If you don’t know what flan is, I recommend you go out and find some right now. Flan is a just solid custard bathed in caramel – sounds good, doesn’t it? Normally served in individual portions, but you can also make one huge ass flan and then carve out pieces. It’s very common as dessert in Spain an other European countries – Italy for sure, since I used the recipe in The Silver Spoon. Over there you can also find commercial versions in the supermarket, next the yogurt, which are not that bad (as far as taste goes, ingredients-wise I imagine they’re the same sort of shit as most desserts commercially made) and I’m partial to the vanilla flavores ones – but homemade is better.

Ingredients

Ingredients

This all started because I needed to make something that would use up 500 ml of milk. The milk hadn’t gone sour yet, but we’d just bought a new bottle at the farmers market, so it needed to be used up. I was initially thinking of making natillas which is basically a custard, still liquid but with a bit of body; the problem was that the recipes I saw asked for more eggs than I had. Then I remembered about flan!

You need 2 eggs + 3 egg yolks, which would be these

You need 2 eggs + 3 egg yolks, which would be these

To my own shame I’ll freely admit that I later forgot to do anything with those 3 egg whites on the right. The just sat in the fridge for a week before they were thrown out.

The first step is infusing the milk with the vanilla bean (slit in half), so just quickly bring it to a boil and then turn off the heat.

Milk and vanilla

Milk and vanilla

This smelled divine, though the vanilla flavor wasn’t very noticeable in the finished product. Next time I’ll try scraping out the beans, and bringing it up to a boil slowly.

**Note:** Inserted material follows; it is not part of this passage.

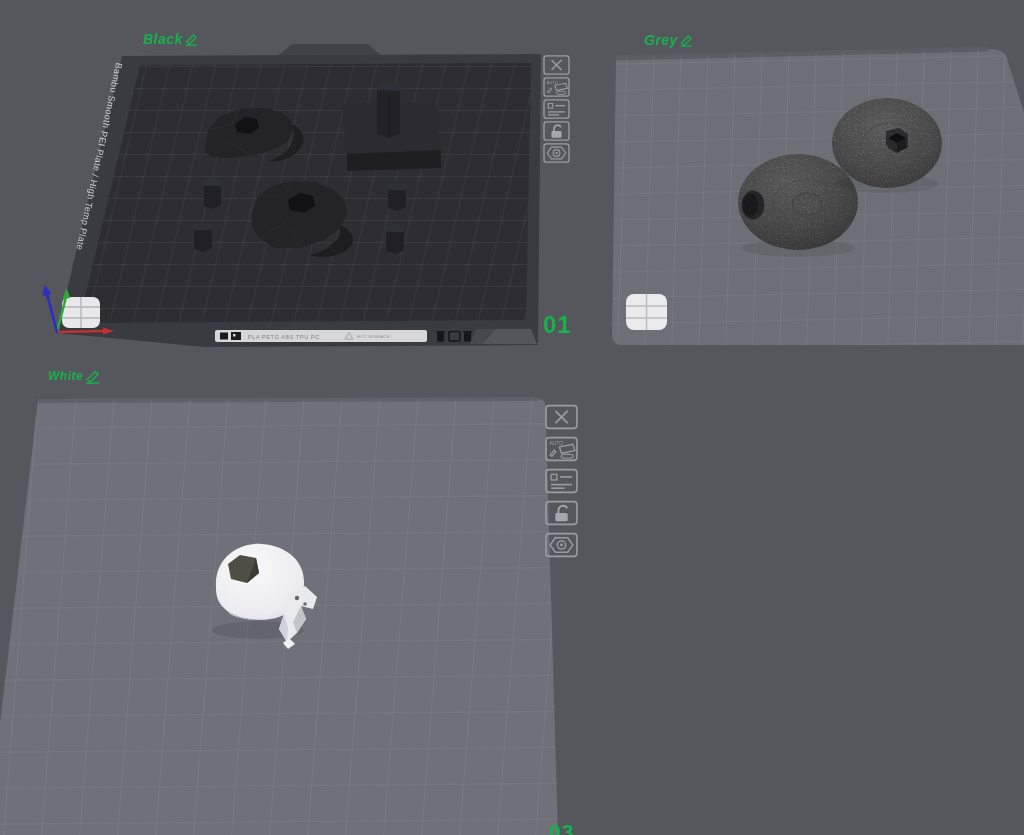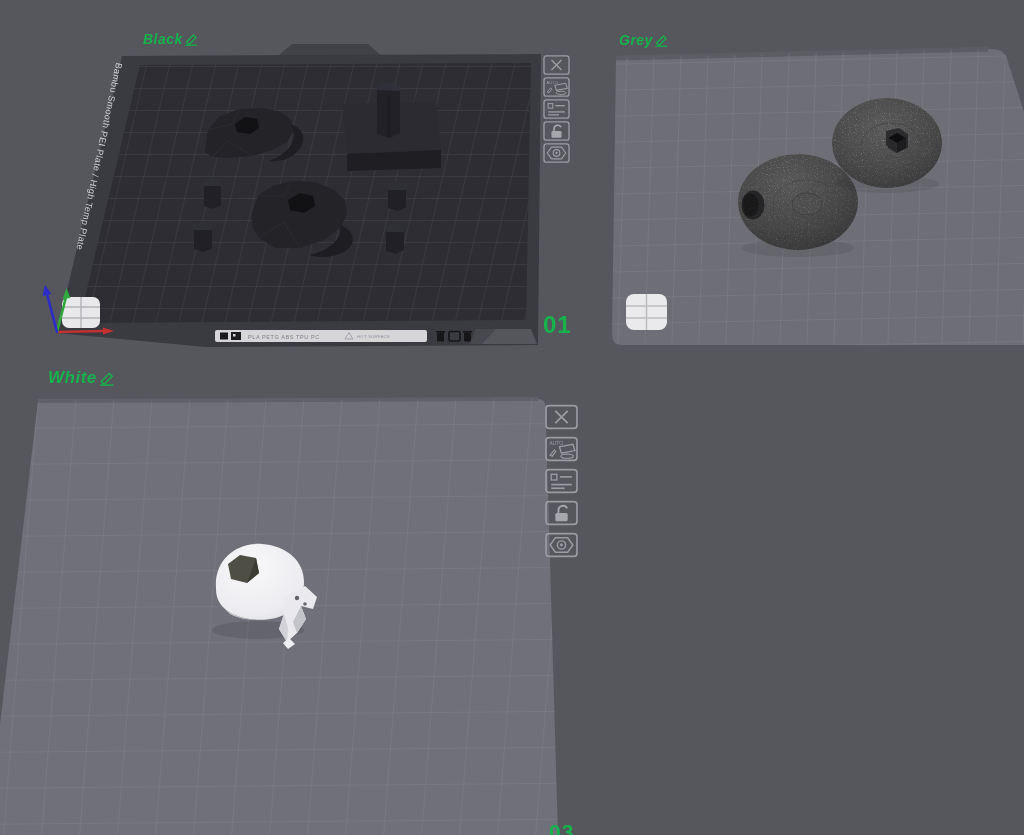"Grey" div.abs { left: 619px -> 644px }
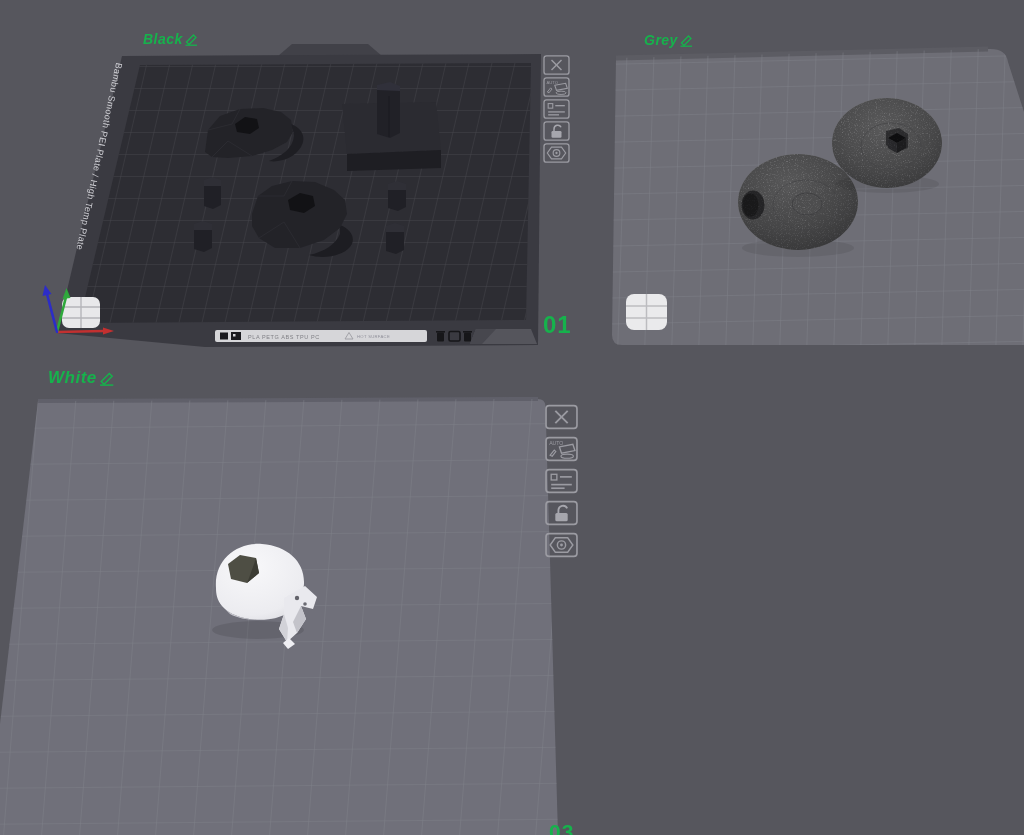"White" div.abs { font-size: 17px -> 12px }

We’ll see if that makes a difference.

Meanwhile you whisk up the eggs with 120 gr of white sugar, until the color slightly lightens up and the top becomes frothy. Then slowly add the milk.

The custard

The custard

Then pass it through a strainer, and there you go, the custard mixture is almost done.

Preheat the oven to 350 F and start making the caramel.

Also, bring a pot of water to a boil. These babies need to be baked au bain Marie.

Caramel is one of those things that is supposed to be easy – only one ingredient, how much easier could you get. It took me 3 tries to get it to work. The book suggests slowly heating up 30 gr of sugar with one tablespoon of water – DON’T DO IT THIS WAY. I tried twice following the book’s directions and ended up with a mess of rock hard sugar that hadn’t even begun to caramelize. Frustrating, to say the least; specially when I remember that my mother did this in the frekin’ microwave, so it can’t be that difficult!

After some Googling, I came up with an even simpler option, which would only require more sugar and a clean pan. So I gave it a try.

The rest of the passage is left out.